Larmes aux yeux, voix tremblante, elle serre encore dans ses mains la lettre qui a bouleversé sa vie. Cette jeune maman, employée à la mairie de Quatre-Bornes depuis le 9 août dernier, se dit «brisée» :«C’est un retour à la case départ. Vingt-quatre heures après avoir reçu cette lettre, je suis stressée, mal… rien ne va.»
Comme elle, des centaines d’employés contractuels affectés aux mairies et conseils de district ont été brutalement licenciés cette semaine. À Quatre-Bornes, Vacoas-Phoenix, Moka, GrandPort, Savanne ou encore Pamplemousses, la colère monte. Ces femmes et ces hommes, embauchés via une procédure formelle sous l’égide de la Local Government Service Commission (LGSC), dénoncent une vague de licenciementsinjustifiée, soudaine, et profondément choquante.
«Ce matin, nous sommes venus travailler comme d’habitude, à 7 heures. Le département des ressources humaines nous a convoqués… Et là, surprise : une lettre de licenciement. La direction nous dit que la décision vient d’en haut. Notre moral est à terre», confie un employé du conseil de district de Grand-Port.
Ajay, lui, raconte son parcours : «J’ai postulé en 2023, passé un entretien en janvier 2024, et commencé le travail en septembre.
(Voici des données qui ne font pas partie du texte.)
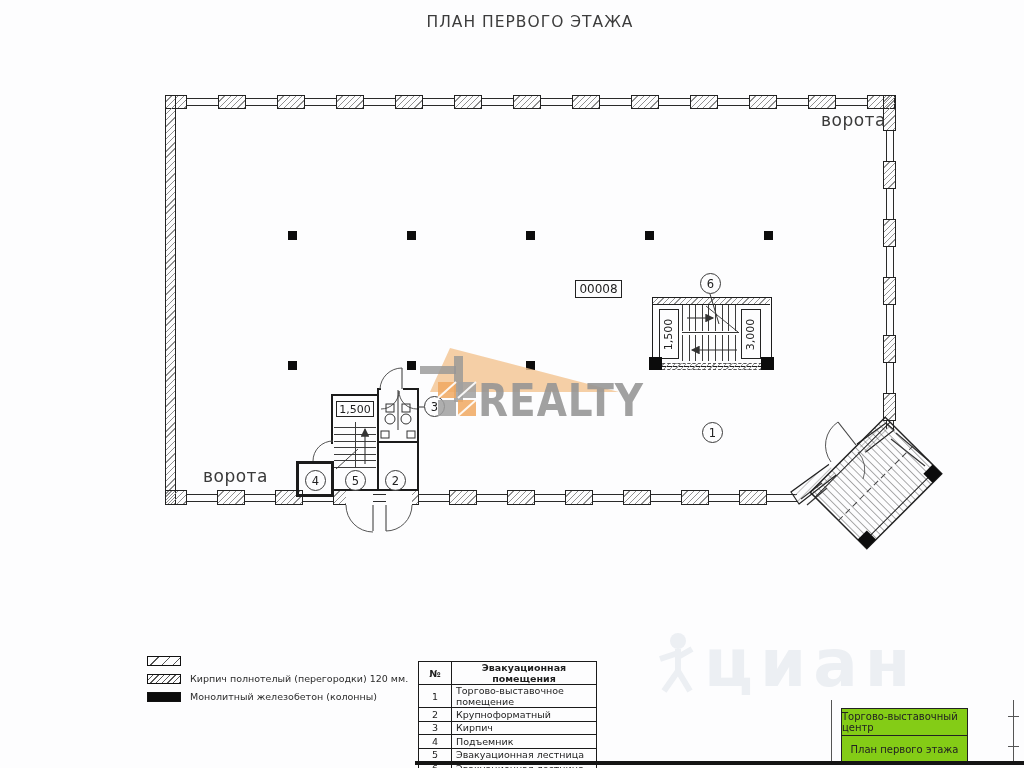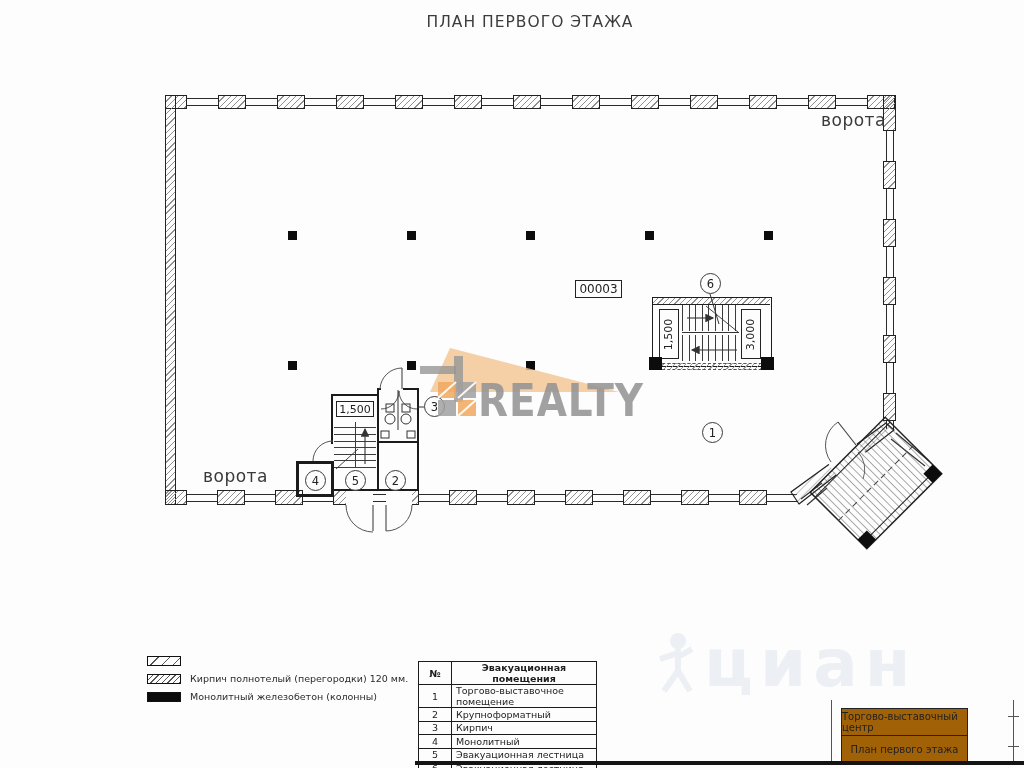--- a/index.html
+++ b/index.html
@@ -47,21 +47,21 @@
   .sw-h1{background:repeating-linear-gradient(135deg, transparent 0 7px, #555 7px 8px);}
   .sw-h2{background:repeating-linear-gradient(135deg, transparent 0 3px, #555 3px 4px);}
   .sw-solid{background:#0b0b0b;}
   
   #rooms-table{border-collapse:collapse;font-size:9.5px;color:#1d1d1d;background:#fdfdfe;}
   #rooms-table th,#rooms-table td{border:1px solid #1b1b1b;height:12.5px;padding:0 4px;}
   #rooms-table th{font-weight:700;text-align:center;}
   #rooms-table td.num{width:22px;text-align:center;}
   #rooms-table td.name{width:130px;text-align:left;}
   
-  #title-block{box-sizing:border-box;border:1.5px solid #222;background:#a16207;}
+  #title-block{box-sizing:border-box;border:1.5px solid #222;background:#84cc16;}
   #title-block .tb-cell{box-sizing:border-box;height:27px;display:flex;align-items:center;justify-content:center;
       font-size:10px;color:#222;}
   #title-block .tb-cell:first-child{border-bottom:1.5px solid #222;}
   .thin-vline{width:1px;background:#555;}
   .thin-hline{height:1px;background:#555;}
   #bottom-bar{background:#141414;}
 </style>
 </head>
 <body>
 
@@ -141,21 +141,21 @@
   <div class="abs column" style="left:288px;top:231px;"></div>
   <div class="abs column" style="left:407px;top:231px;"></div>
   <div class="abs column" style="left:526px;top:231px;"></div>
   <div class="abs column" style="left:645px;top:231px;"></div>
   <div class="abs column" style="left:764px;top:231px;"></div>
   <div class="abs column" style="left:288px;top:361px;"></div>
   <div class="abs column" style="left:407px;top:361px;"></div>
   <div class="abs column" style="left:526px;top:361px;"></div>
 
   <div class="abs dimbox" style="left:575px;top:280px;width:47px;height:18px;font-size:12px;">
-    <span>00003</span>
+    <span>00008</span>
   </div>
 
   <div class="abs" style="left:652px;top:297px;width:120px;height:70px;border:1.5px solid #1d1d1d;box-sizing:border-box;background:#fdfdfe;">
     <div class="abs" style="left:0;top:0;width:117px;height:6px;border-bottom:1px solid #222;
                 background:repeating-linear-gradient(135deg, transparent 0 3px, #8f8f8f 3px 4px);"></div>
     <div class="abs dimbox dim-vert" style="left:6px;top:11px;width:20px;height:50px;">
       <span>1,500</span>
     </div>
     <div class="abs dimbox dim-vert" style="left:88px;top:11px;width:20px;height:50px;">
       <span>3,000</span>
@@ -335,21 +335,21 @@
         <tr>
           <td class="num">2</td>
           <td class="name">Крупноформатный</td>
         </tr>
         <tr>
           <td class="num">3</td>
           <td class="name">Кирпич</td>
         </tr>
         <tr>
           <td class="num">4</td>
-          <td class="name">Монолитный</td>
+          <td class="name">Подъемник</td>
         </tr>
         <tr>
           <td class="num">5</td>
           <td class="name">Эвакуационная лестница</td>
         </tr>
         <tr>
           <td class="num">6</td>
           <td class="name">Эвакуационная лестница</td>
         </tr>
       </tbody>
Voilà maintenant huit mois… et aujourd’hui on nous remercie sans explication.»
Certaines clauses contractuelles évoquent une limite de six mois, mais beaucoup d’entre eux ont déjà largement dépassé cette période. Pour la jeune employée de Quatre-Bornes, apolitique et motivée, le choc est d’autant plus dur :«Personne ne nous avait avertis. Même le maire semblait désemparé. Les gens nous appréciaient… et pourtant, tout notre groupe a reçu cette lettre hier.»
Le sentiment partagé ? L’abandon. Des familles laissées sans revenu du jour au lendemain, sans préavis, sans perspectives. «Et maintenant, que fait-on ? Comment vivre sans rien ?», s’indigne un autre ancien employé. Dans l’attente d’explications officielles, tous n’ont qu’un seul espoir :retrouver un emploi, reconstruire leur quotidien… et comprendre pourquoi.